Global construction firm Skanksa recently won a $249 million from the Metropolitan Transportation Authority to dehumidify the cables on the Verrazzano-Narrows Bridge in New York City, the longest suspension bridge in the Americas.
Scheduled to be completed in the third quarter of 2029, Skanksa will design and install a main cable dehumidification system and acoustic monitoring system on all four of the bridge’s cables.
The project includes work on associated electrical and communication systems and five years of maintenance and monitoring on the newly installed systems. Skanksa will also facilitate internal inspections on main cable panels and replace key components including cable band bolts, main cable aerial obstruction lights and supports and messenger cables.

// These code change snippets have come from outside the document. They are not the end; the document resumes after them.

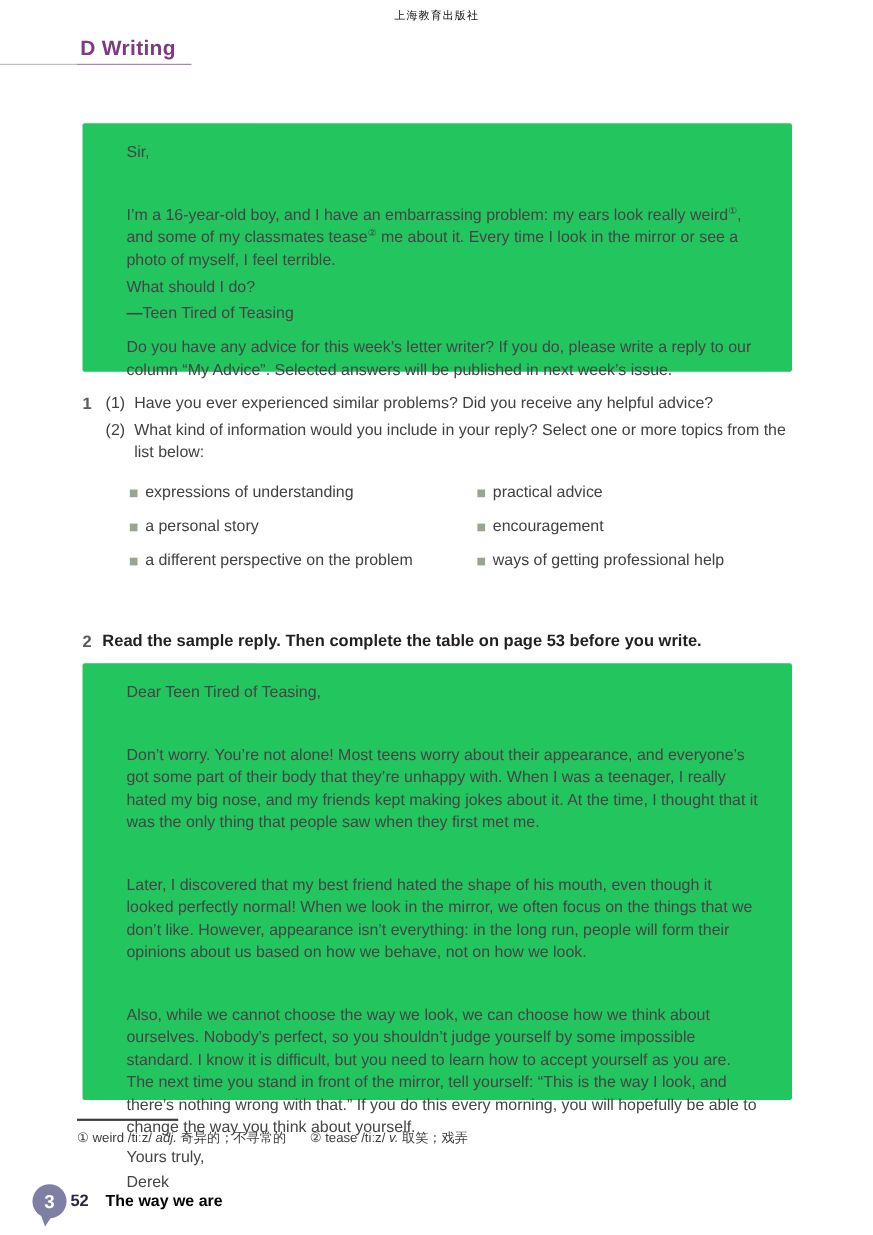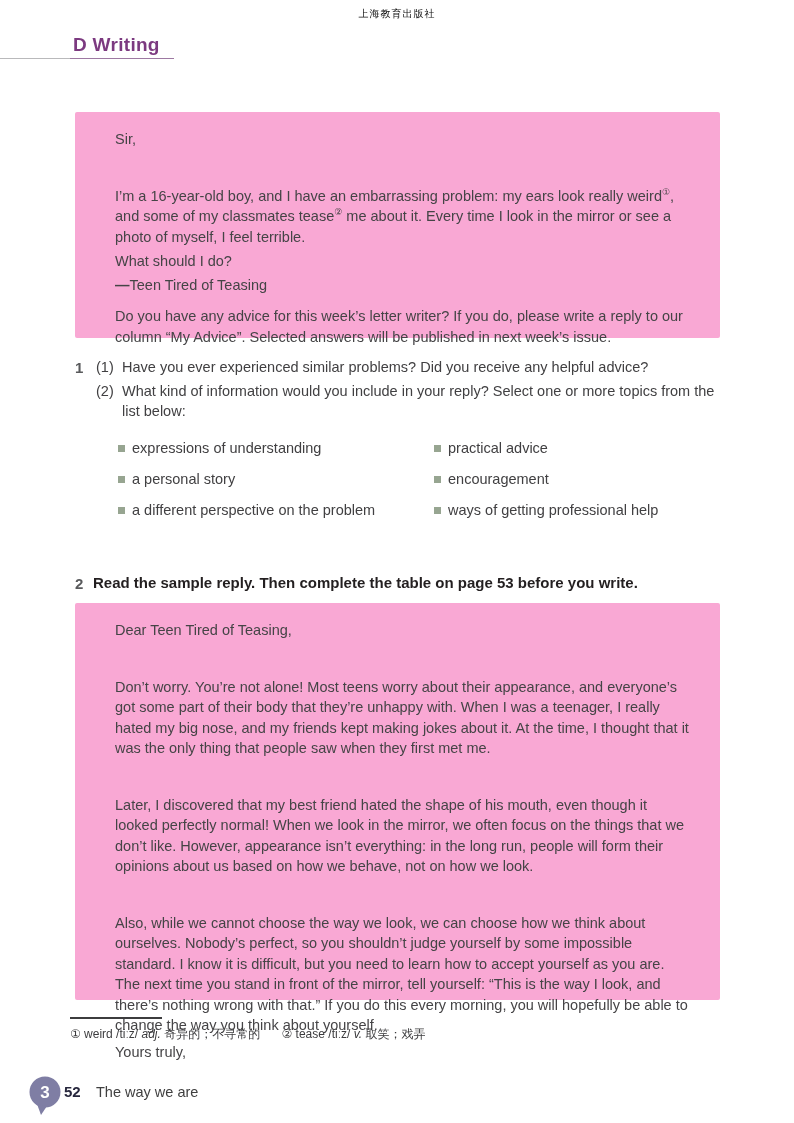"Sir," .gray-box { background: #f9a8d4 -> #22c55e }
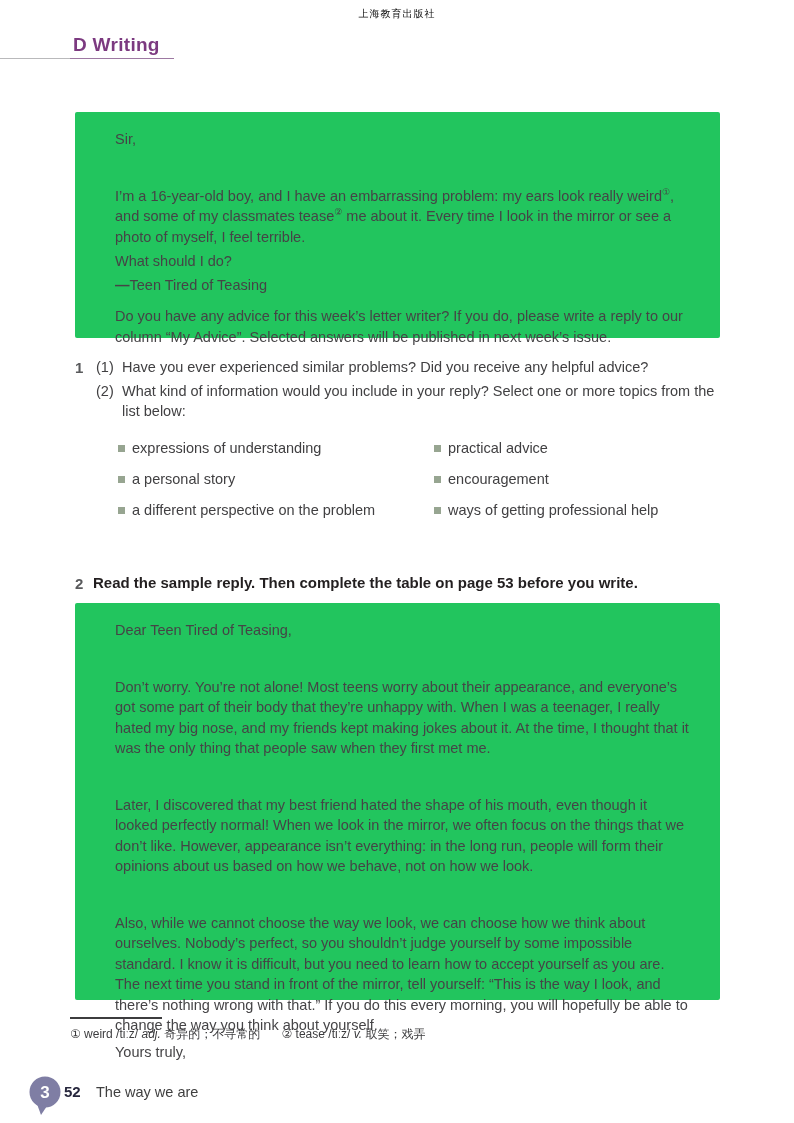"Derek" p.reply-sig { html: none -> <p>Derek</p> }
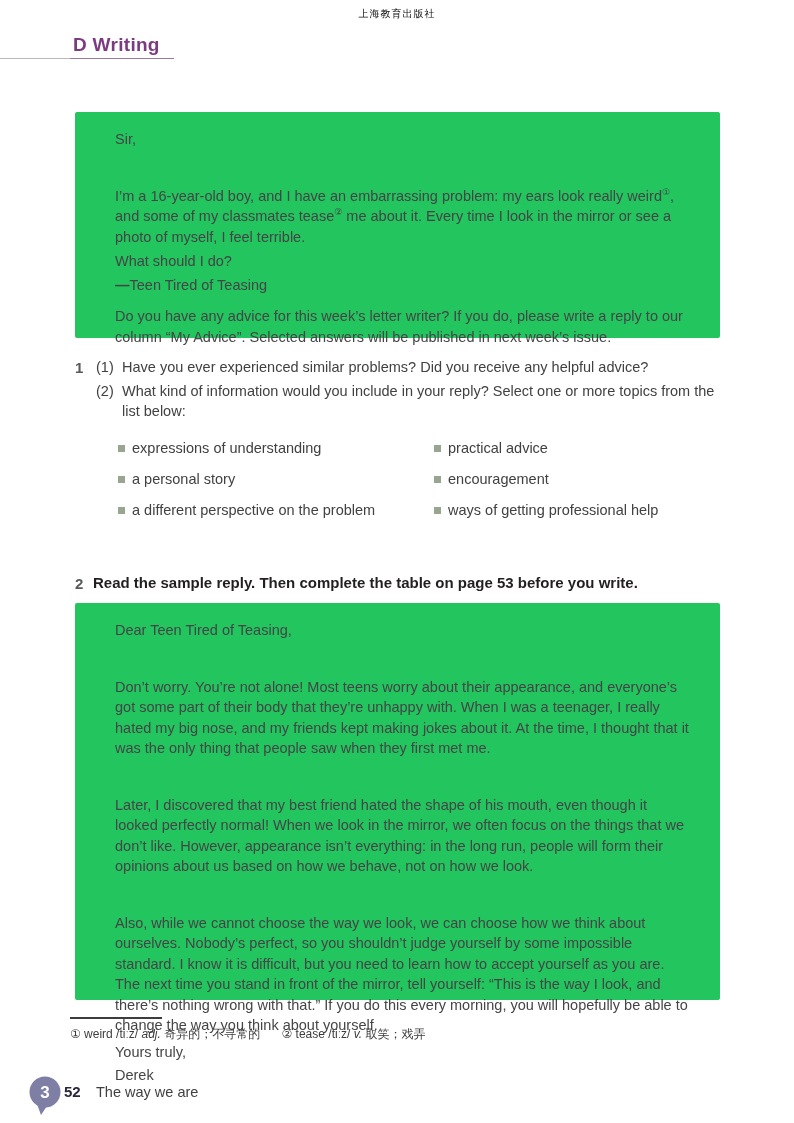"The way we are" .unit-title { color: #404040 -> #000000; font-weight: normal -> bold }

The Verrazzano-Narrows Bridge, which opened in 1964 as the longest suspension bridge in the world, connects Staten Island and Brooklyn and features a total length of 13,700 feet. It is now the 18th-longest such span in the world but still the longest in North and South America.
Dehumidification systems are designed to remove moisture from a bridge’s main cables to prevent corrosion and reduce the driver of hydrogen embrittlement in high strength steel wires, according to the American Society of Civil Engineers.
The first bridge in the U.S. to be equipped with a dehumidification system was the William Preston Lane Jr. Memorial (Bay) Bridge in Maryland in 2012. For that project, air-tight wraps were placed around the main cables that support the bridges’ decks, and injection and exhaust ports and dehumidification plants were installed. The system was equipped with remote sensors so its operations can be monitored.
The first dehumidification system in the world was placed in 1998 on the Akashi Kaikyo Bridge in Japan.